The ANCYL has now said it will support the ongoing wage dispute by the doctors, with league president Julius Malema saying "the issue of doctors is not open for debate, they must get salary increases".

State doctors threaten to go on strike tomorrow unless the government meets their demand for a 50percent wages increase - as opposed to government's 5percent offer. They also plan to march in Pretoria to the Department of Health.

Briefing the media at the ANC's Luthuli House headquarters, Malema said the league would join the doctors' strike if the government did not respond to their plight.

"We are going to join these doctors as the ANC Youth League because we don't understand why (their case has not been resolved). And the profession of doctors is degenerating in such a way that it is quite unacceptable."

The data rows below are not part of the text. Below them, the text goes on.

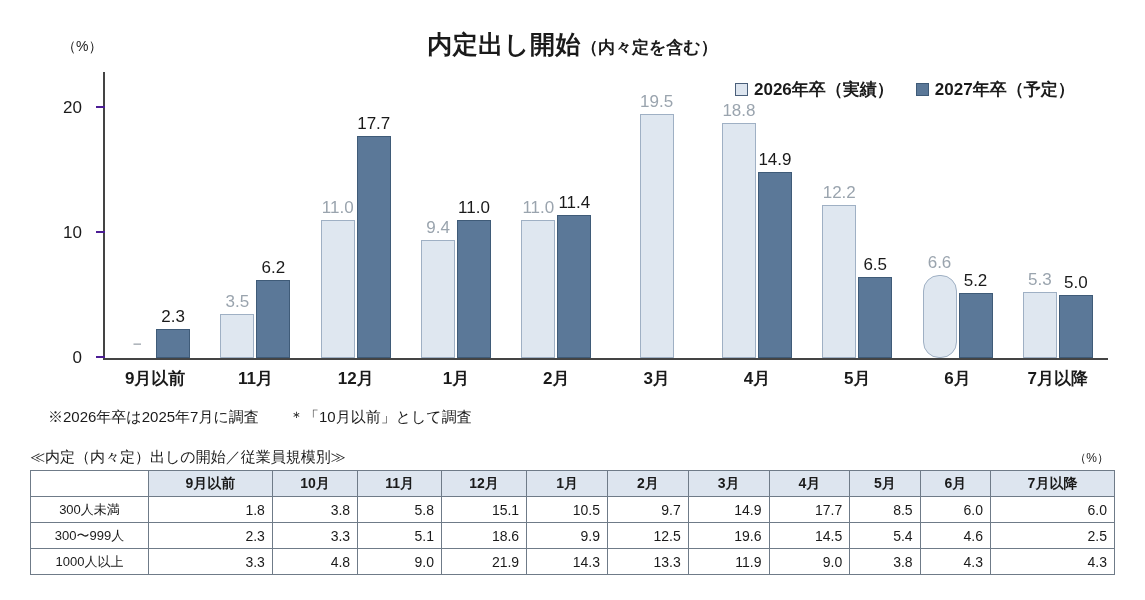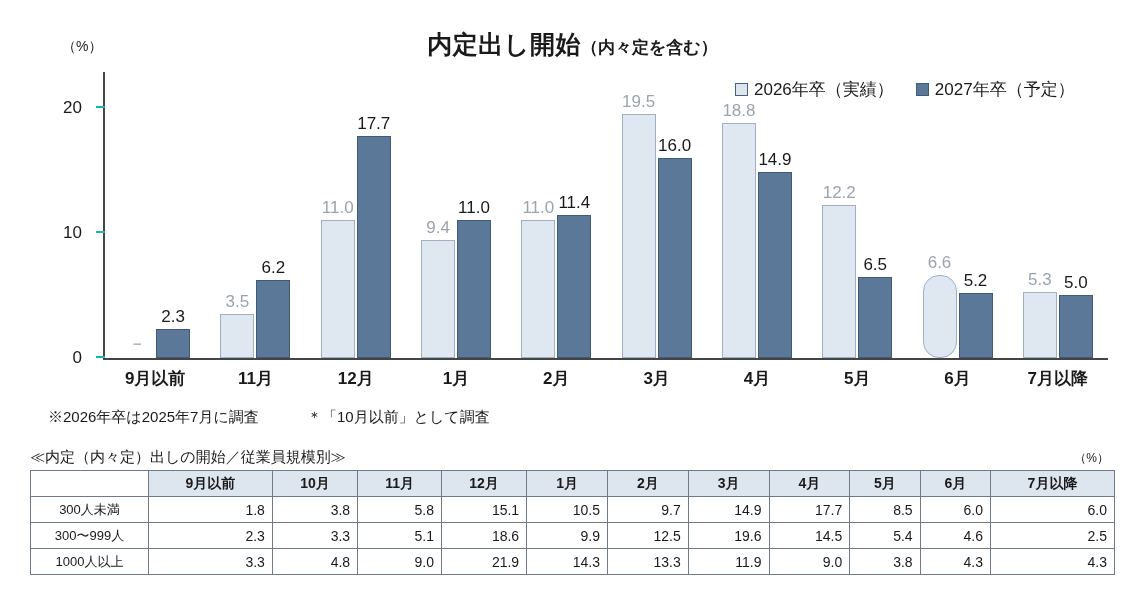"2026年卒（実績）" .legend-item { font-weight: none -> bold }
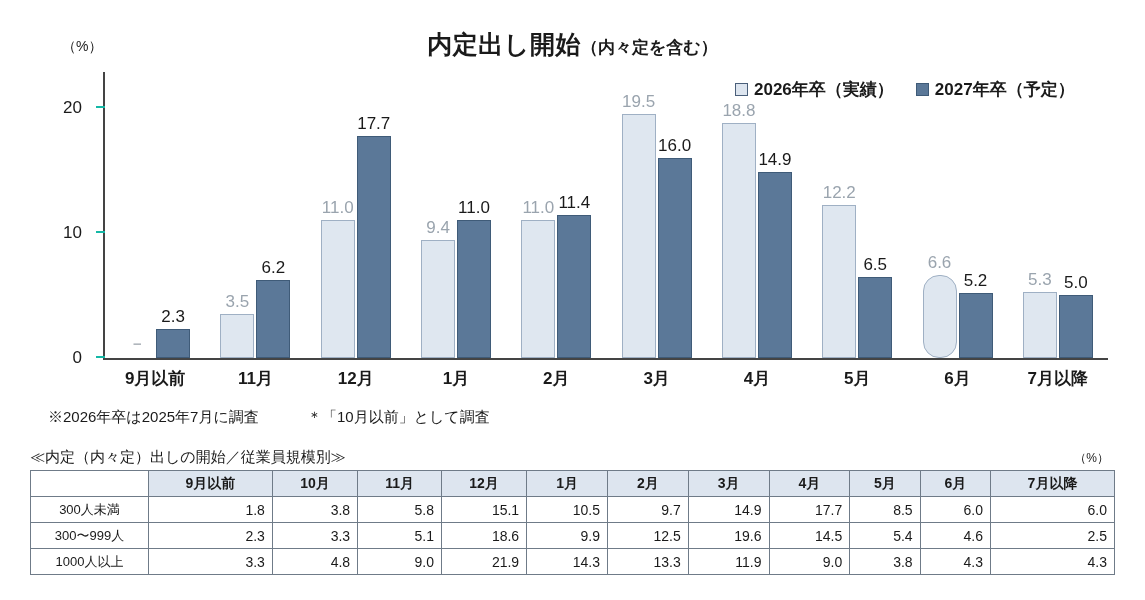"20" .tick { border-top: 2px solid #14b8a6 -> 2px solid #4c1d95 }
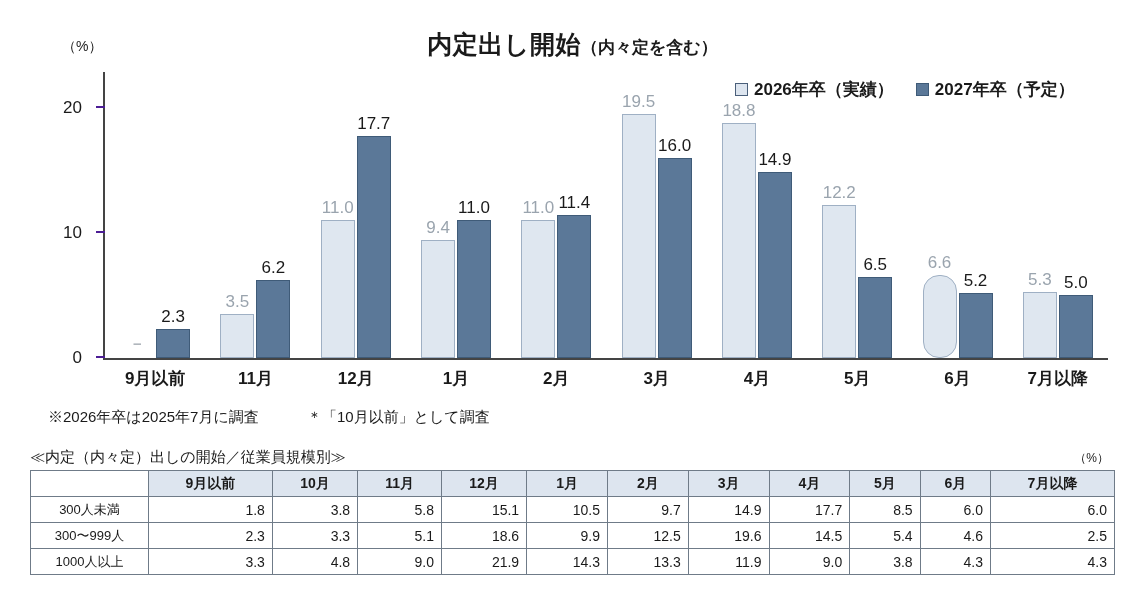"16.0" div.bar { html: <div> <span>16.0</span> </div> -> none }
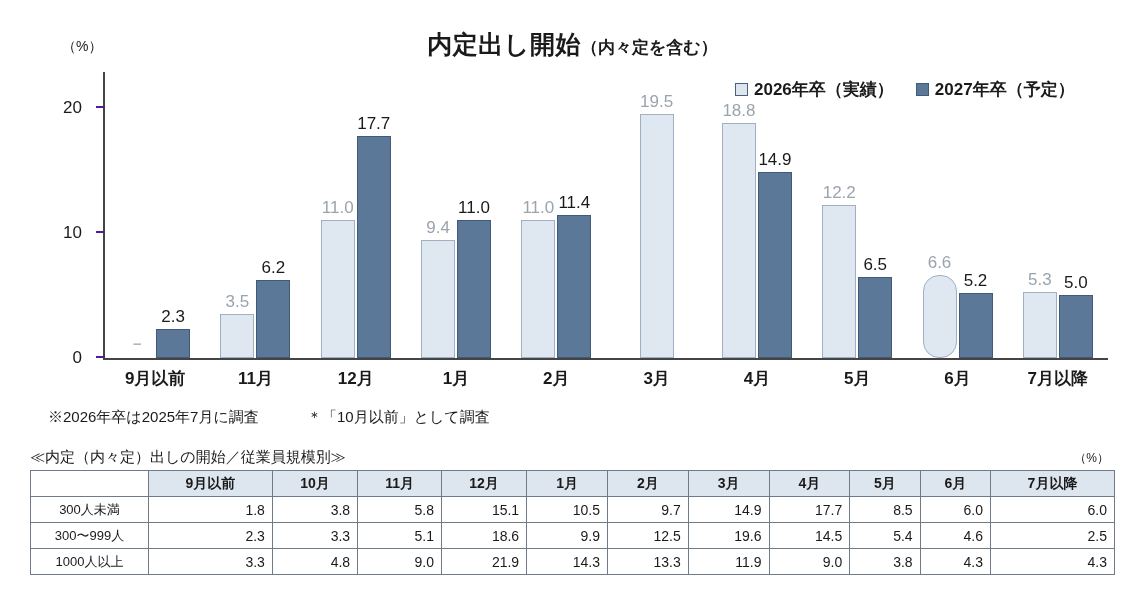"＊「10月以前」として調査" .notes .n2 { margin-left: 44px -> 26px }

Malema said the league would talk to the ANC national executive committee this weekend and demand a report from Health Minister Aaron Motsoaledi explaining why his department had not resolved the strike.

"Why should a minister acknowledge that doctors are not paid properly but there is no increase?"

Malema said doctors were within their rights to strike - despite emergency workers signing an oath barring them from striking.

"They have reached a point where they must now stand up." The department says healthcare services "will continue" at public hospitals despite the planned strike tomorrow.

Department spokesman Fidel Hadebe said yesterday that the government would consider activating "a range of interventions" based on the impact of the strike.

"The right to access healthcare is a constitutional and legal one that we take very seriously."

The doctors' spokesperson Lebogang Phahladira said there would be buses from North West, Mpumalanga and Limpopo to transport striking doctors to Pretoria.

He said about 5000 doctors would join the march and "only a few" would remain at work to attend to emergency cases.

"We will attend to emergency cases only, like accidents and pregnant women."